The Grass Is Singing
by Doris Lessing
Set in South Africa under white rule, Doris Lessing's first novel is both a riveting chronicle of human disintegration and a beautifully understated social critique. Mary Turner is a self-confident, independent young woman who becomes the depressed, frustrated wife of an ineffectual, unsuccessful farmer. Little by little the ennui of years on the farm work their slow poison, and Mary's despair progresses until the fateful arrival of an enigmatic and virile black servant, Moses. Locked in anguish, Mary and Moses - master and slave - are trapped in a web of mounting attraction and repulsion. Their psychic tension explodes in an electrifying scene that ends this disturbing tale of racial strife in colonial South Africa.
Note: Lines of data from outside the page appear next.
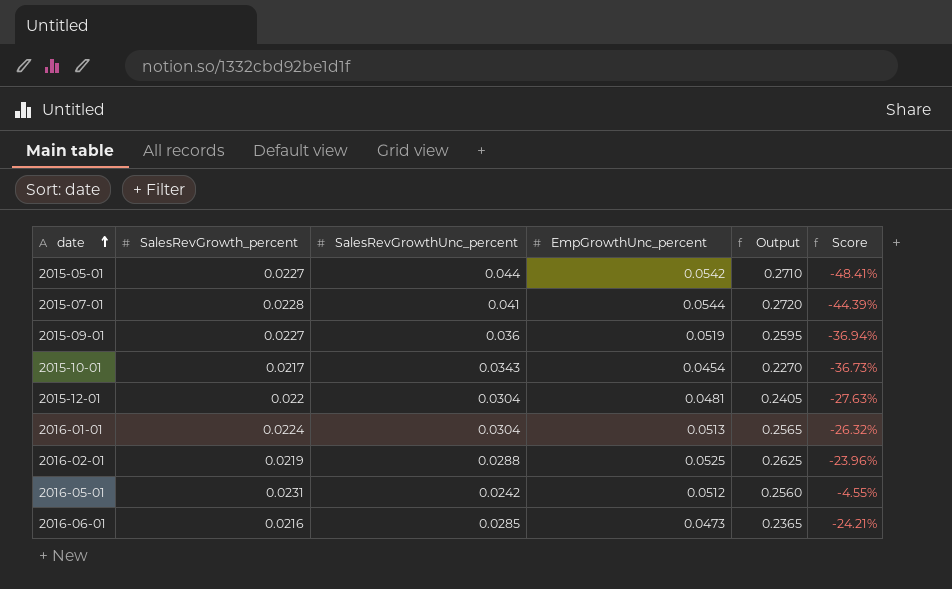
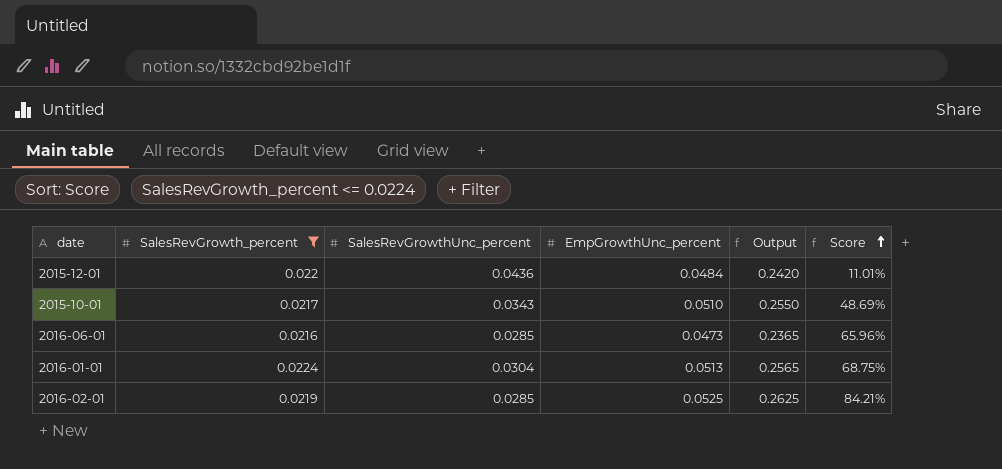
filter: none -> SalesRevGrowth_percent <= 0.0224
row order: date ascending -> Score ascending
column Score | formula: ([SalesRevGrowth_percent] - [SalesRevGrowthUnc_percent]) / [SalesRevGrowthUnc_percent] -> ([EmpGrowthUnc_percent] - [SalesRevGrowthUnc_percent]) / [SalesRevGrowthUnc_percent]
2015-12-01 | SalesRevGrowthUnc_percent: 0.0304 -> 0.0436
2015-12-01 | EmpGrowthUnc_percent: 0.0481 -> 0.0484
2015-12-01 | Output: 0.2405 -> 0.2420
2015-10-01 | EmpGrowthUnc_percent: 0.0454 -> 0.0510
2015-10-01 | Output: 0.2270 -> 0.2550
2016-02-01 | SalesRevGrowthUnc_percent: 0.0288 -> 0.0285

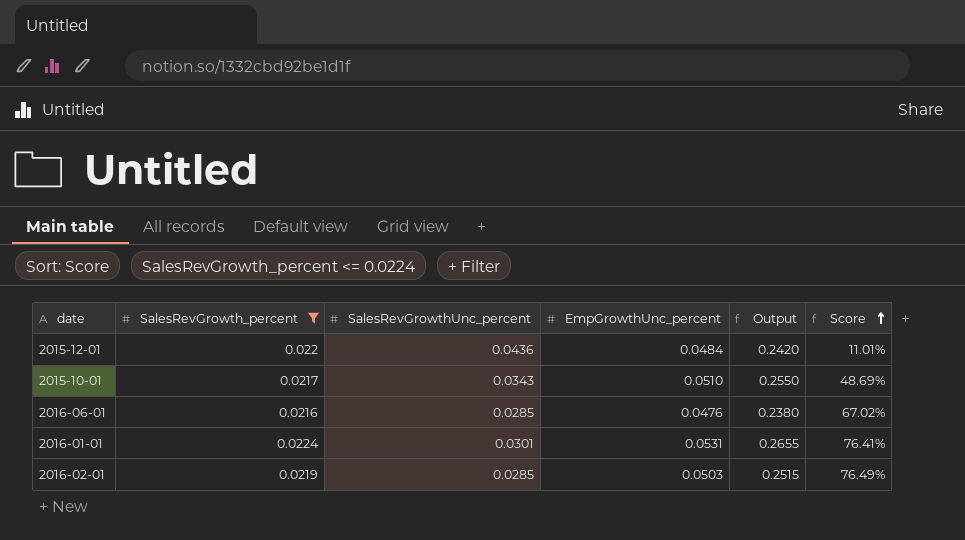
2016-06-01 | EmpGrowthUnc_percent: 0.0473 -> 0.0476
2016-06-01 | Output: 0.2365 -> 0.2380
2016-06-01 | Score: 65.96% -> 67.02%
2016-01-01 | SalesRevGrowthUnc_percent: 0.0304 -> 0.0301
2016-01-01 | EmpGrowthUnc_percent: 0.0513 -> 0.0531
2016-01-01 | Output: 0.2565 -> 0.2655
2016-01-01 | Score: 68.75% -> 76.41%
2016-02-01 | EmpGrowthUnc_percent: 0.0525 -> 0.0503
2016-02-01 | Output: 0.2625 -> 0.2515
2016-02-01 | Score: 84.21% -> 76.49%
The Grass Is Singing blends Lessing's imaginative vision with her own vividly remembered early childhood to recreate the quiet horror of a woman's struggle against a ruthless fate. Author Biography: Doris Lessing was born to British parents in Persia in 1919 and moved with her family to Southern Rhodesia when she was five years old. She went to England in 1949 and has lived there ever since. She is the author of more than thirty books - novels, short stories, reportage, poems, and plays - and is considered among the most important writers of the postwar era. Her most recent works include two volumes of autobiography, Under My Skin and Walking in the Shade, and a novel, Mara and Dann.